The candidates for the Iranian presidency, parliament and other national offices are approved by the hard-line Council of Guardians, which leaves little room for anti-regime candidates to contest the presidential vote. Still, supporters of reformist candidates saw an opportunity to unseat Ahmadinejad and propel moderates to the presidency. The spontaneous outbreak of protests against election rigging showed the simmering anger against the status quo.
Emboldened hard-liners
The Green Movement was not reactionary; it represented the aspirations of Iran's urban middle class that could no longer be fulfilled under a theocratic system. It demanded an overhaul of the political system, more freedom and more rights in the country. The Green Movement, thus, was more than just the popular "Where is my vote?" slogan.
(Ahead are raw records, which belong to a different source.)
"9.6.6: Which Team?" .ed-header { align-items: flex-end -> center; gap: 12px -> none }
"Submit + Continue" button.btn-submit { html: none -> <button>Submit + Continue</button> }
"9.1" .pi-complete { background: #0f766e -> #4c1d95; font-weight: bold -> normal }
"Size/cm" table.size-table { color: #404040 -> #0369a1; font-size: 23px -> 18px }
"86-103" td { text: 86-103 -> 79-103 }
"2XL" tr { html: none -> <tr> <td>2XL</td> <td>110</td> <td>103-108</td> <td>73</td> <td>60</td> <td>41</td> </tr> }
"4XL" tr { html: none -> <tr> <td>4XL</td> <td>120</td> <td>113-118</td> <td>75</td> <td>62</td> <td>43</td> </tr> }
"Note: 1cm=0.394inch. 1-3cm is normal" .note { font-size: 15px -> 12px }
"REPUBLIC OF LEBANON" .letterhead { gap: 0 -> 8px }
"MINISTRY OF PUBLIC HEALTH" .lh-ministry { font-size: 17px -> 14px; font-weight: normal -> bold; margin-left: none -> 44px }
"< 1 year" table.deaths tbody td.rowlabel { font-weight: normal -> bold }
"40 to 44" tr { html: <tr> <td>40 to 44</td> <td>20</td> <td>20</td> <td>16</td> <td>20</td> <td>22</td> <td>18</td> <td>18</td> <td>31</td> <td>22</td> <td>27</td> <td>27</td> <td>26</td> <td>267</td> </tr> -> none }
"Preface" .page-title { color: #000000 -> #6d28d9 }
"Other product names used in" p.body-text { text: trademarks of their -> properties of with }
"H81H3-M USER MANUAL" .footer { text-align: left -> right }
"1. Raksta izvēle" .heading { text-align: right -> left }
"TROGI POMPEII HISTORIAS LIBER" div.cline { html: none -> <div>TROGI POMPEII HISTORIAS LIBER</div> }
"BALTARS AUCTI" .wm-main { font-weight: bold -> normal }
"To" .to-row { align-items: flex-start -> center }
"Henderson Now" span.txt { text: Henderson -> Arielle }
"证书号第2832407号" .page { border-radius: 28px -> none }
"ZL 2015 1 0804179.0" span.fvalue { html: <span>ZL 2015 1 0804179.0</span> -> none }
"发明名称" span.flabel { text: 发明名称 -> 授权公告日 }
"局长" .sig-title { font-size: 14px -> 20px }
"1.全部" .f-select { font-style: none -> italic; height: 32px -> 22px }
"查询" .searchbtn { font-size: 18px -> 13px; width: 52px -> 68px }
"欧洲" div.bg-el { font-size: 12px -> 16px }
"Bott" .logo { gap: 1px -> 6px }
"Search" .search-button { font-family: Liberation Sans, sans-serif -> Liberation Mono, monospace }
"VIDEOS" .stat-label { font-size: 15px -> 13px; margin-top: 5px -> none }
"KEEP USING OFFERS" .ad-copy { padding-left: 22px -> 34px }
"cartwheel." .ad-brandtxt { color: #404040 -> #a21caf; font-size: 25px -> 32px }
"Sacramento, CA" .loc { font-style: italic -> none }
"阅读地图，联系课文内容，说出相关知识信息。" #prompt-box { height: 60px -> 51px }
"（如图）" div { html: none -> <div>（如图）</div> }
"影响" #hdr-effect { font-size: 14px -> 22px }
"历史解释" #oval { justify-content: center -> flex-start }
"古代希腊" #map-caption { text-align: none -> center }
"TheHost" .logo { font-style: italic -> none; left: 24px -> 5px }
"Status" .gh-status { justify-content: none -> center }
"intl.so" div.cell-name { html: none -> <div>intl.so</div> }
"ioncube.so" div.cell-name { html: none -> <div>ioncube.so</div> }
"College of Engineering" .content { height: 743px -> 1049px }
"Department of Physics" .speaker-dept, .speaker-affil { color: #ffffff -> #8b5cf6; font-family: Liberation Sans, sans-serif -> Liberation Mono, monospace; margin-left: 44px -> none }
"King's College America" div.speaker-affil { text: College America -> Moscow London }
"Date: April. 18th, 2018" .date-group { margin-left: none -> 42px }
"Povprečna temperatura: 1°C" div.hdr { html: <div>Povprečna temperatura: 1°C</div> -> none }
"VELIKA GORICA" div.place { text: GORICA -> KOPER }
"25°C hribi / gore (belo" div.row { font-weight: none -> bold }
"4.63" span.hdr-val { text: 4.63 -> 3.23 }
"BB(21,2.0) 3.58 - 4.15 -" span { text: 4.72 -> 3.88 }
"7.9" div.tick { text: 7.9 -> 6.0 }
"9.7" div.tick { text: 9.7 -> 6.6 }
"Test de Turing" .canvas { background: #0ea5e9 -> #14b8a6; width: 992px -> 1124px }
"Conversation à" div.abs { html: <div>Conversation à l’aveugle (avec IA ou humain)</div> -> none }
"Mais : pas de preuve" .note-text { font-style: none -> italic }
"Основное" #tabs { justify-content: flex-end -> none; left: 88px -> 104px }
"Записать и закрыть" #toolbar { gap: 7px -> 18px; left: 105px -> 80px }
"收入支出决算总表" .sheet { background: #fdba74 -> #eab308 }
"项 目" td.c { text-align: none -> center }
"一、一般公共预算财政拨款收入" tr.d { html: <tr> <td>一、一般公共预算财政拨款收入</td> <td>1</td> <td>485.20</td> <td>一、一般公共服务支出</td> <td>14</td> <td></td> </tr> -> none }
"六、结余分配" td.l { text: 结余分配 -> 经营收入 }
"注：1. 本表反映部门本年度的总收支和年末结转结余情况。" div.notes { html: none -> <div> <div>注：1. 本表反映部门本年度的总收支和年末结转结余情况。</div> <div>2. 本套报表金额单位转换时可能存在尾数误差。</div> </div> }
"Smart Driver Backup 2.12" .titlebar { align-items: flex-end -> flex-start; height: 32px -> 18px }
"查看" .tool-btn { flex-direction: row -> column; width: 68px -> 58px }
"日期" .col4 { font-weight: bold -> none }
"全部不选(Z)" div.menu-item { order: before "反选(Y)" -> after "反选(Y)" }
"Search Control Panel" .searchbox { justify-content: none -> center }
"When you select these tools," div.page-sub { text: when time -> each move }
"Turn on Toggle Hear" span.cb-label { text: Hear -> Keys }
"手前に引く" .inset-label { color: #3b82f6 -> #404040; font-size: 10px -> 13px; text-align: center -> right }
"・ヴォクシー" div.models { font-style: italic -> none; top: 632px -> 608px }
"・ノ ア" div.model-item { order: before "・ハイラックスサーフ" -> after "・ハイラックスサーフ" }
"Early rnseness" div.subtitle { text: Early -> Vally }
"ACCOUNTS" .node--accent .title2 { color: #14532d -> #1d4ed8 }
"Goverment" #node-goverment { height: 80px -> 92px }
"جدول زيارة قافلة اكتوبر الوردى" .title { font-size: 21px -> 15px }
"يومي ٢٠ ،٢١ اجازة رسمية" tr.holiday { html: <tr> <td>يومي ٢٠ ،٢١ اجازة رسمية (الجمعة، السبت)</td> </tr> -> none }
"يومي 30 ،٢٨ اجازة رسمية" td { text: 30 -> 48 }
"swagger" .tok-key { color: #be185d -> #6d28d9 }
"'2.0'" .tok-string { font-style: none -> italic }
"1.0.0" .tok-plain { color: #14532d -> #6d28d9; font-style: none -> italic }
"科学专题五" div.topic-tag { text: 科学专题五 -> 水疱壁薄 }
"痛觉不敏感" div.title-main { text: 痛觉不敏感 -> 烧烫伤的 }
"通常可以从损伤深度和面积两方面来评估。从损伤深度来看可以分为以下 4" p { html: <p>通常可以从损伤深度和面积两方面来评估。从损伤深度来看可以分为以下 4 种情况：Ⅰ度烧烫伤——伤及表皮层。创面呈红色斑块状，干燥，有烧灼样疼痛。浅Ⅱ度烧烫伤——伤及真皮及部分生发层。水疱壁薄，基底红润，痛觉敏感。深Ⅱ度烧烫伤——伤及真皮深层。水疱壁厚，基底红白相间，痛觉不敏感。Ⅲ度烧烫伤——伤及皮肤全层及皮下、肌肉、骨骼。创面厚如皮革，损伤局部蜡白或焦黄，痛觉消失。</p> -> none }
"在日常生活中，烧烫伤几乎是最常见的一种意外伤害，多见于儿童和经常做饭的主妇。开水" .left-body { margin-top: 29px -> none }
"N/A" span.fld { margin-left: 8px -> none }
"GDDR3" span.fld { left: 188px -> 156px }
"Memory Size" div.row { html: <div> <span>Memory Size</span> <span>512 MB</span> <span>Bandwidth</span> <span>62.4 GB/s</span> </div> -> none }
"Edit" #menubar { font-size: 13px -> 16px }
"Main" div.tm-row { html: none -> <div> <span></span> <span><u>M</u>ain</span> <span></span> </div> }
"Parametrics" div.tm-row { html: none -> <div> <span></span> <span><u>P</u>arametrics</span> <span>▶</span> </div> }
Iranian expats around the world, including the United States and Europe, backed the Green Movement. The international community also expressed its support for the demonstrators. But the Green Movement activists were also against the policies of the US and its Middle Eastern allies - mainly Saudi Arabia and Israel.
The movement's anti-imperialist stance was thus different from the regime's anti-US rhetoric. It emphasized that Washington's policies for the Middle East were actually emboldening their country's extremist regime and not weakening it.
Ten years after the Green Movement took the country by storm, it has fizzled out, and the Iranian regime is more powerful than ever. The current US-Iran conflict continues to strengthen the regime and its leader, Ali Khamenei. Before Donald Trump became US president, Iran's moderate president, Hassan Rouhani, was able to bring Iran closer to the international community, but he is no longer in the driving seat.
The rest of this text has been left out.